▶ **Your objective**: The full listing, word for word and free of images, is the expected result.

▶ **Given records**:
#####

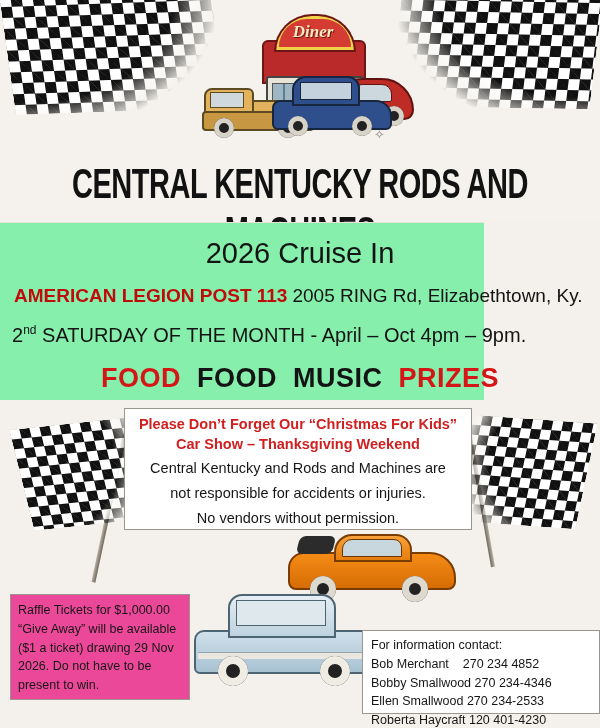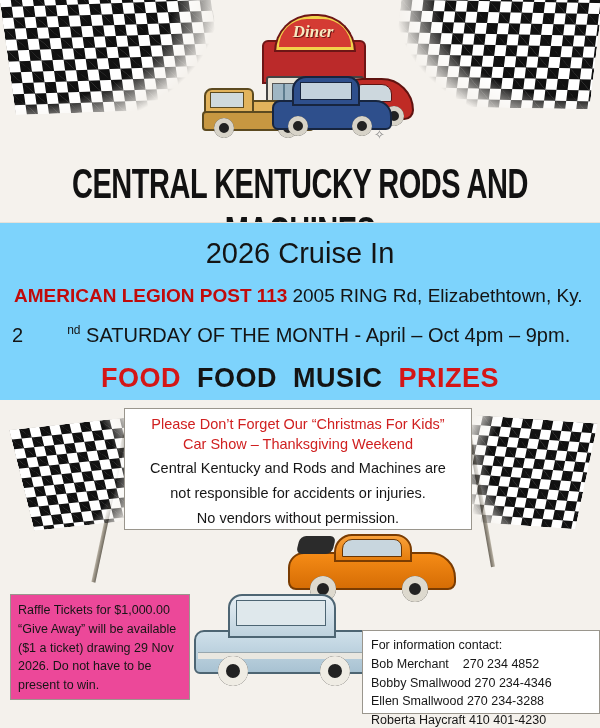"2026 Cruise In" .info-block { background: #7dd3fc -> #86efac; width: 600px -> 484px }
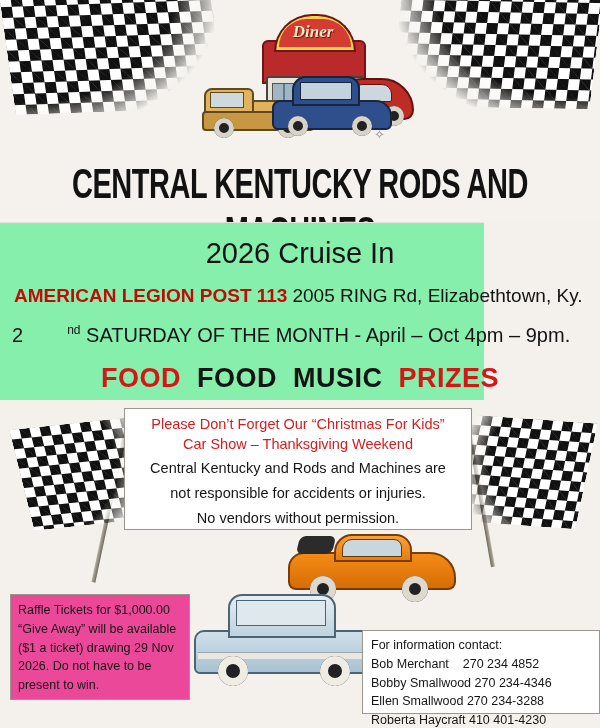"nd" .line-when sup { margin-left: 44px -> none }
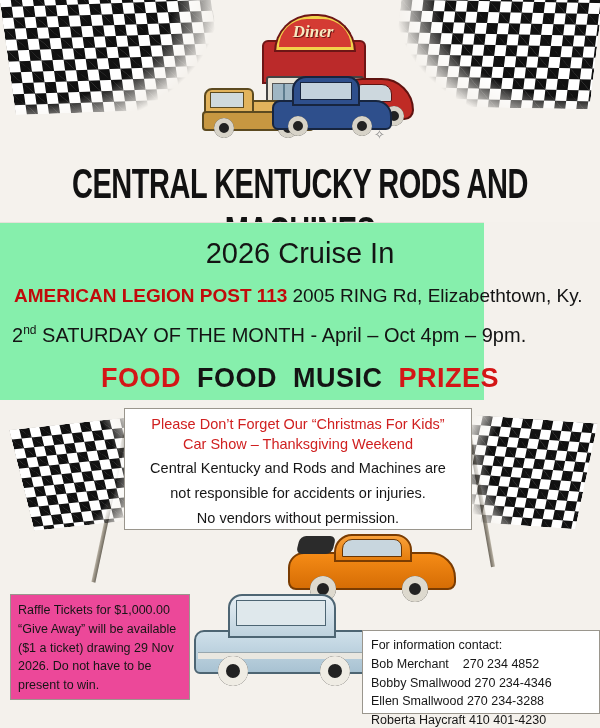"Please Don’t Forget Our “Christmas" .notice .xmas { font-weight: normal -> bold }
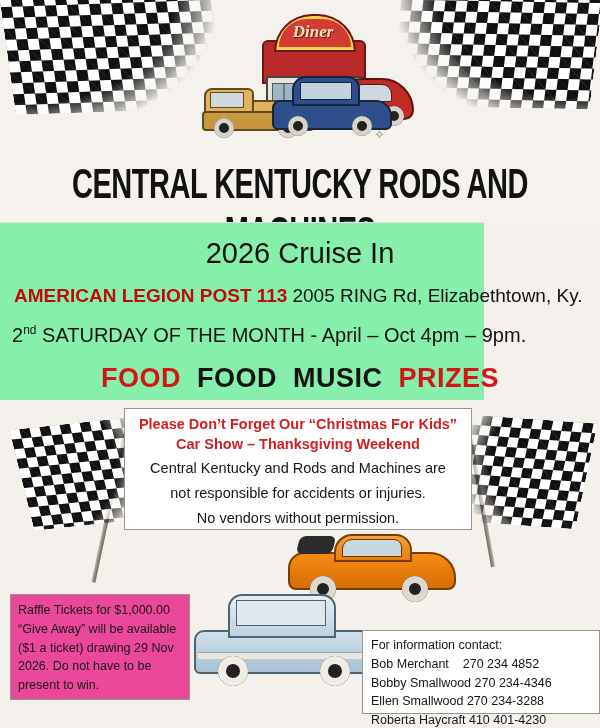"270 234-3288" span { text: 270 234-3288 -> 270 234-2533 }
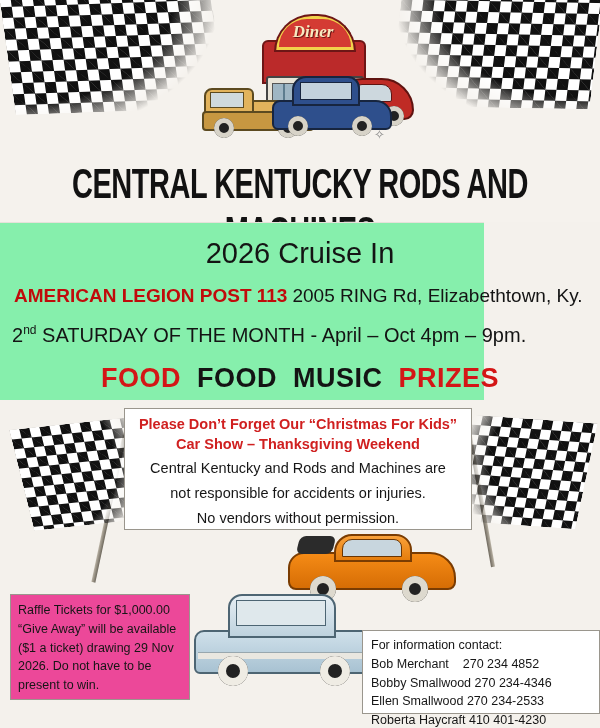"410 401-4230" span { text: 410 401-4230 -> 120 401-4230 }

#####

▶ **Written answer**:
"2026 Cruise In" .info-block { background: #7dd3fc -> #86efac; width: 600px -> 484px }
"nd" .line-when sup { margin-left: 44px -> none }
"Please Don’t Forget Our “Christmas" .notice .xmas { font-weight: normal -> bold }
"270 234-3288" span { text: 270 234-3288 -> 270 234-2533 }
"410 401-4230" span { text: 410 401-4230 -> 120 401-4230 }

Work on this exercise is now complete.